Dealers and auctioneers will have to find innovative ways to find new clients and to craft close-knit relationships with them, since the disruption which the coronavirus has wrought in the market is likely to linger long after countries relax quarantine restrictions. As one collector highlighted, “ The activity in the art market will not return before years to the level of six months ago, and the prices of a month ago are not the prices of today.”
Dealers’ deceptions
Clients, meanwhile, will need to take extra caution to ensure that they are not being taken advantage of by unscrupulous players desperate to pad their ailing coffers. In most industries, consumers are well-protected from fraudulent sellers. The art market’s remarkable lack of regulation—its “self-built society without law enforcement” has been compared to the Wild West, has left it open to elaborate swindles like the so-called “Bouvier Affair” – the biggest art scandal in recent memory.
In a saga which has captivated the art world, Russian billionaire collector Dmitry Rybolovlev, known the the public for his costly divorce, has launched a legal crusade against his former art dealer, Yves Bouvier, for allegedly masterminding “the largest art fraud in history”. Swiss entrepreneur Yves Bouvier has consistently denied that there was anything improper about the $1 billion in hidden commissions he had earned on the 38 works he sold to his wealthy client, insisting that he was merely using “commercial arguments” to make the highest possible profits.

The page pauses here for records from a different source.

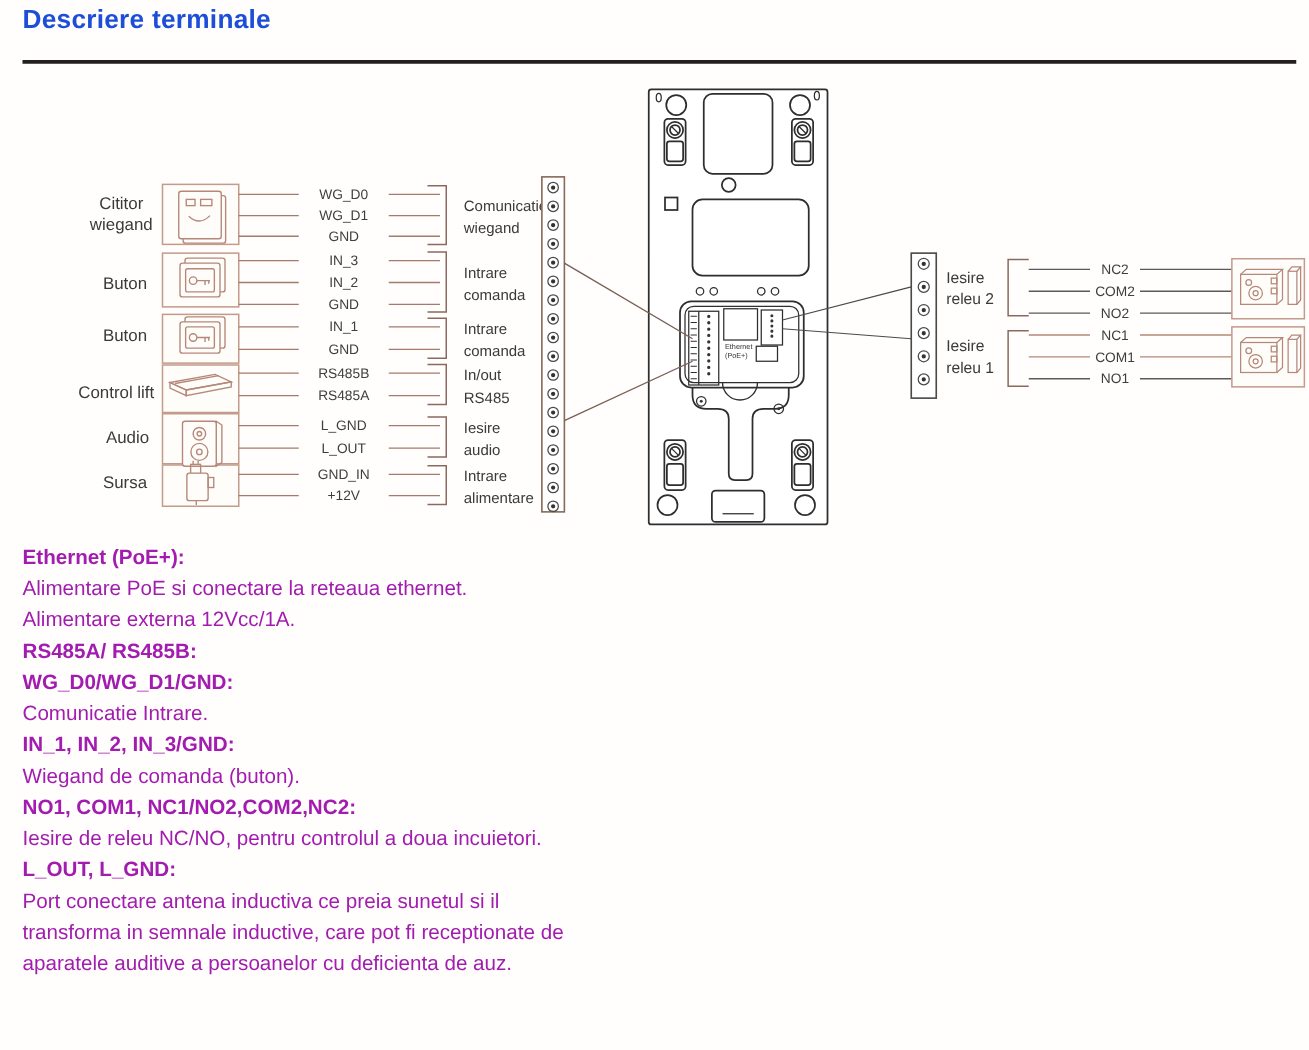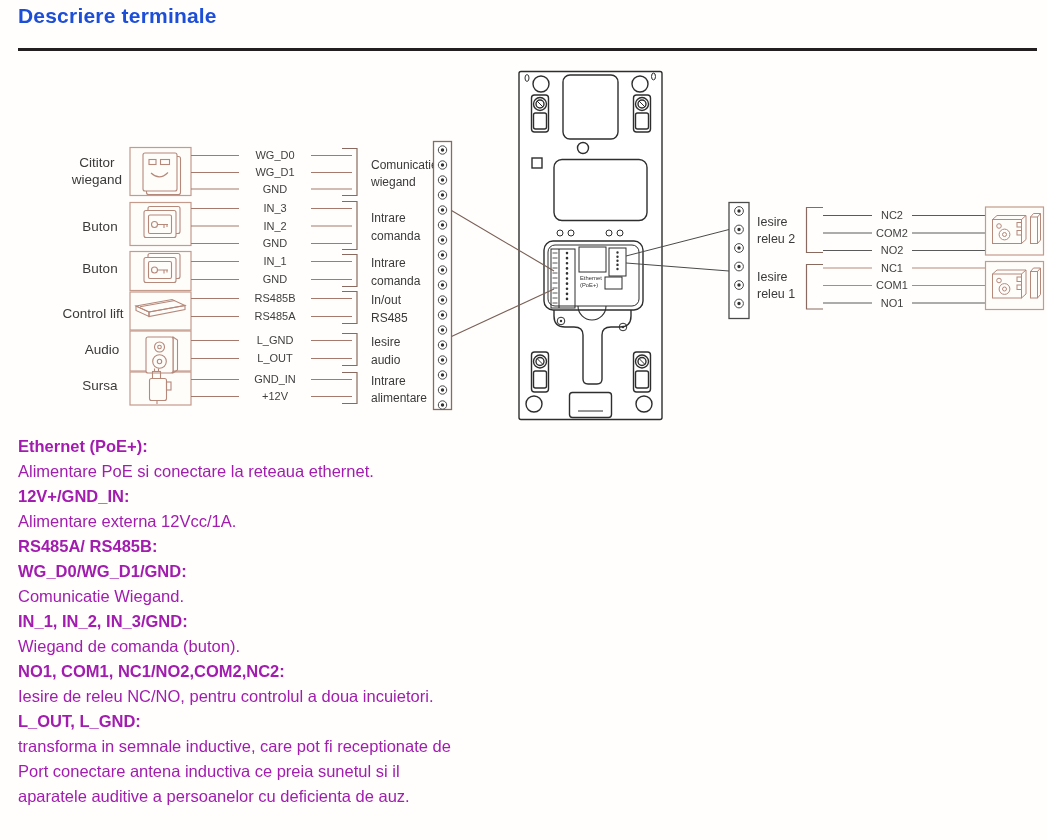"12V+/GND_IN:" p.term { html: <p>12V+/GND_IN:</p> -> none }
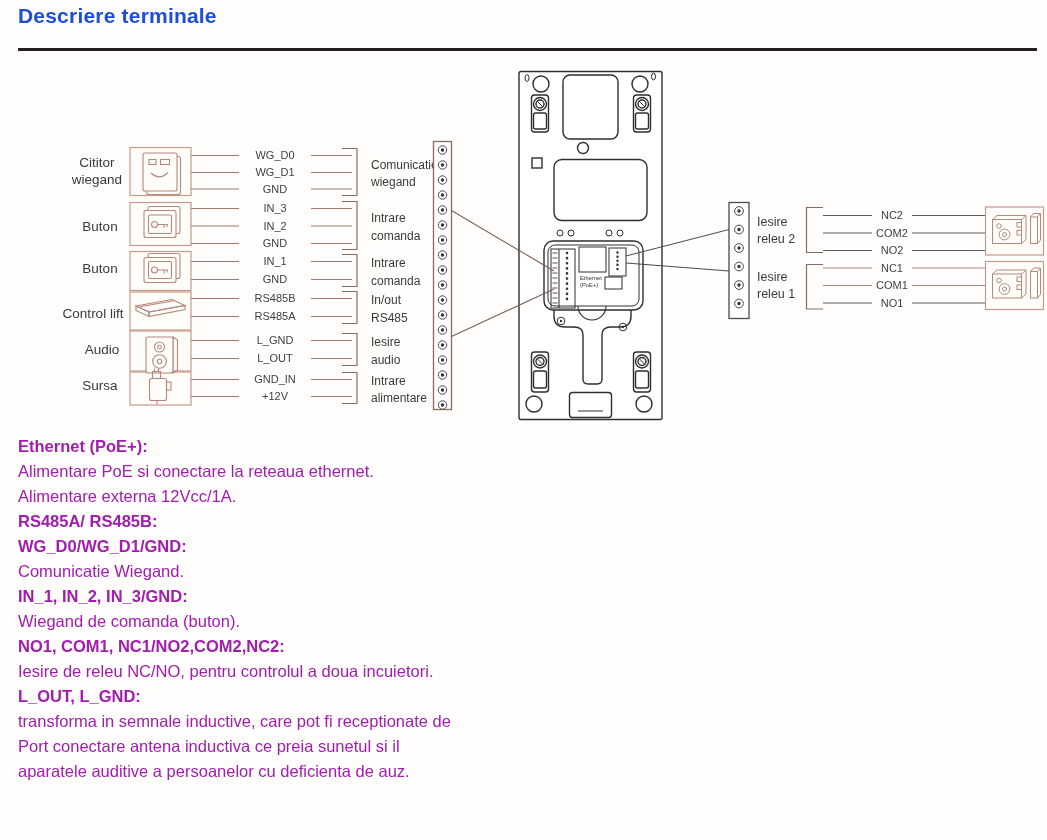"Comunicatie Wiegand." p.desc { text: Wiegand -> Intrare }
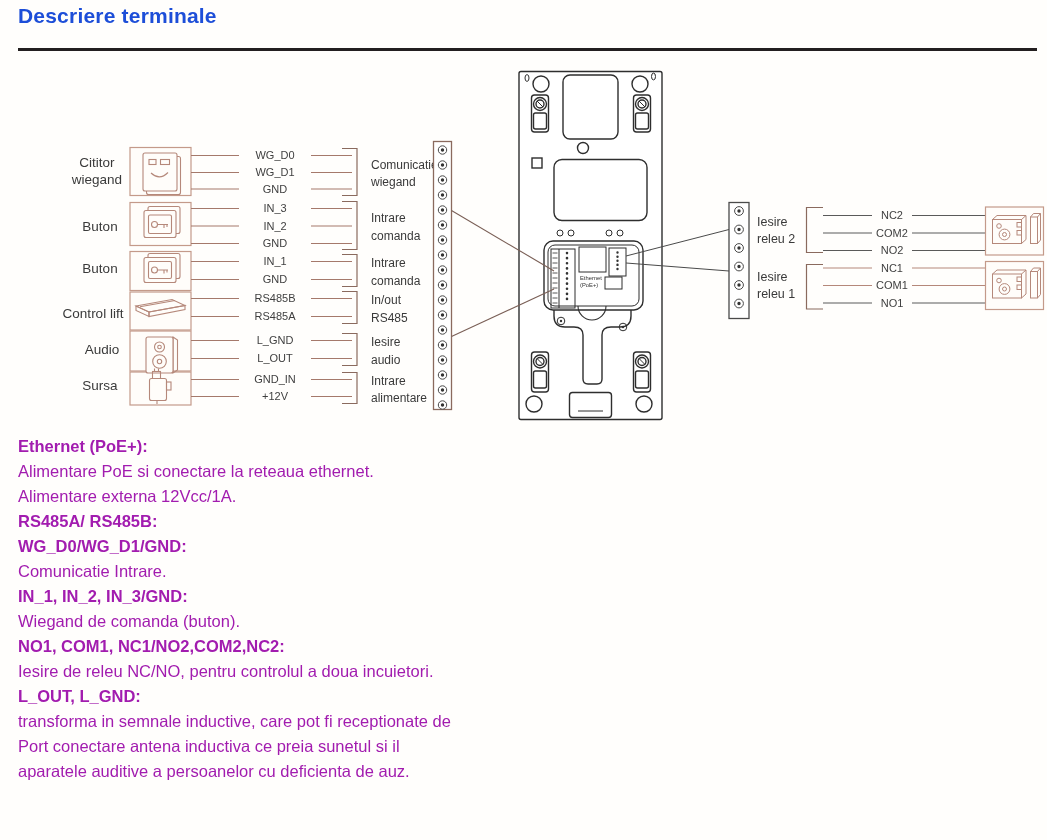"transforma in semnale inductive, care" p.desc { order: before "Port conectare antena inductiva ce" -> after "Port conectare antena inductiva ce" }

These “commercial arguments” apparently included extensive fabricated negotiations with the “sellers” of paintings which Bouvier already owned. From summer 2014 until he was arrested in February 2015, for example, the Swiss dealer gave the Russian collector’s representatives a blow-by-blow report of his tough bargaining with the owners of the Rothko masterpiece No. 6 (Violet, Green and Red). It later came out that this haggling was merely a fantasy crafted in order to entice Rybolovlev to fork over $140 million for the Rothko. There was no seller for Yves Bouvier to wine and dine—he himself had bought the painting in August 2014.
A reinvented art world?
Yves Bouvier was often away from his native Switzerland—for what Swiss authorities suspect may have been tax evasion reasons. The fact that he frequently communicated with his clients via emails and text messages, together with the art world’s general opacity, made it easy for him to conceal which paintings he himself owned—and how much he had paid for them.
Fears of falling prey to similar scams will prove a major barrier to recruiting new buyers online. Art collectors have slowly become comfortable purchasing works based on PDF images—but mostly from galleries or dealers which they have come to trust over the course of a long-term relationship.
Art dealers and auction houses have long protected murky practises, from concealed buyers to manipulated auctions, which will complicate efforts to breathe life into the stagnating market. The pandemic’s greatest effect on the art world may not be a definitive shift towards online sales, as some are predicting, but rather the death knell for the veil of secrecy which has left buyers at a disadvantage.